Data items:
-=-=-

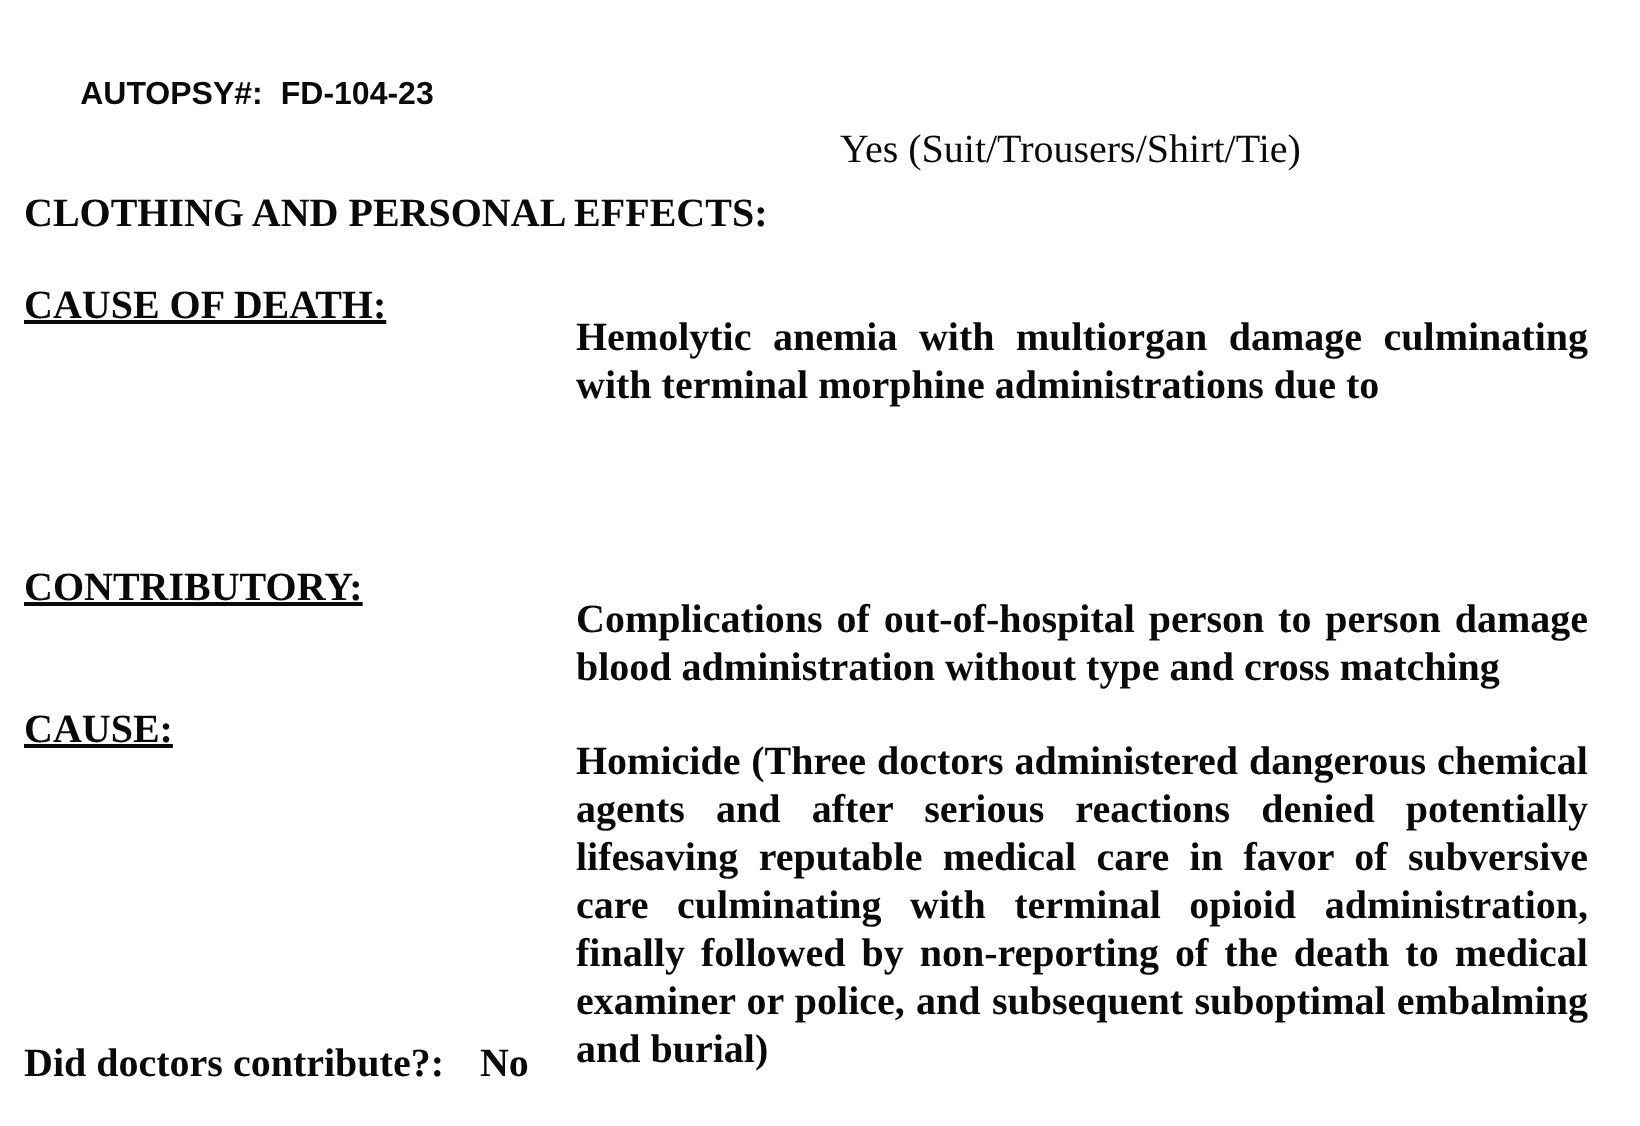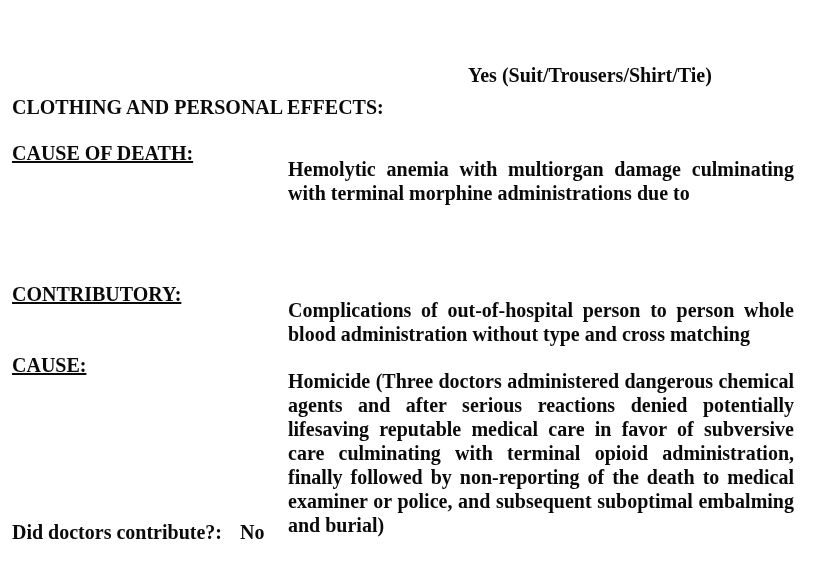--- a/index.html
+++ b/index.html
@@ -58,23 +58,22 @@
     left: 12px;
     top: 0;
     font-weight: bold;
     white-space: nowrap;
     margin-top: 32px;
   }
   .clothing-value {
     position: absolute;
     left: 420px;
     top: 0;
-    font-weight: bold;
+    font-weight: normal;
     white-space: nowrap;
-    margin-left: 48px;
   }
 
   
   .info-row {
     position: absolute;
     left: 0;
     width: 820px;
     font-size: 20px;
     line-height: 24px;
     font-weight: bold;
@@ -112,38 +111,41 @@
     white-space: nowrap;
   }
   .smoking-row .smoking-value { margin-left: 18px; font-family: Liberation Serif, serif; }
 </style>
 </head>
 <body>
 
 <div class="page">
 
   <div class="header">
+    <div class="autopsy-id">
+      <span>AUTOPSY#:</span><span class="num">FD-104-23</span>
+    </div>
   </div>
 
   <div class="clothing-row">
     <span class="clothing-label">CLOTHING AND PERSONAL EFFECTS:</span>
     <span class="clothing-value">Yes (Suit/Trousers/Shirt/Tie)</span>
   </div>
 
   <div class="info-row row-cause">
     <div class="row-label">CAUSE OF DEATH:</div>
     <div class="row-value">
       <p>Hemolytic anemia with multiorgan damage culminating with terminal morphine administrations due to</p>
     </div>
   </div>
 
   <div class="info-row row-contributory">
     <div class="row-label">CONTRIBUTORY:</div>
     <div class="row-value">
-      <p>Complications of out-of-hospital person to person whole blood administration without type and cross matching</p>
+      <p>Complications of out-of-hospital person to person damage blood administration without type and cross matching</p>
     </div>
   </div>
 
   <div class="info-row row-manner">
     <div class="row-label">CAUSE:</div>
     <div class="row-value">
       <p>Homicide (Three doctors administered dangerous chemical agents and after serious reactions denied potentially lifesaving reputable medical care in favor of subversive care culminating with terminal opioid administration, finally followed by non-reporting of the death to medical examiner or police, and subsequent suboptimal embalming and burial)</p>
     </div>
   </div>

-=-=-

> INSTRUCTIONS FOR THE TASK
Write out the line containing "damage blood administration without type and cross matching</p>" and every line after it through the end of the entries. Keep each one exactly as it is, and add nothing.

> ANSWER
+      <p>Complications of out-of-hospital person to person damage blood administration without type and cross matching</p>
     </div>
   </div>
 
   <div class="info-row row-manner">
     <div class="row-label">CAUSE:</div>
     <div class="row-value">
       <p>Homicide (Three doctors administered dangerous chemical agents and after serious reactions denied potentially lifesaving reputable medical care in favor of subversive care culminating with terminal opioid administration, finally followed by non-reporting of the death to medical examiner or police, and subsequent suboptimal embalming and burial)</p>
     </div>
   </div>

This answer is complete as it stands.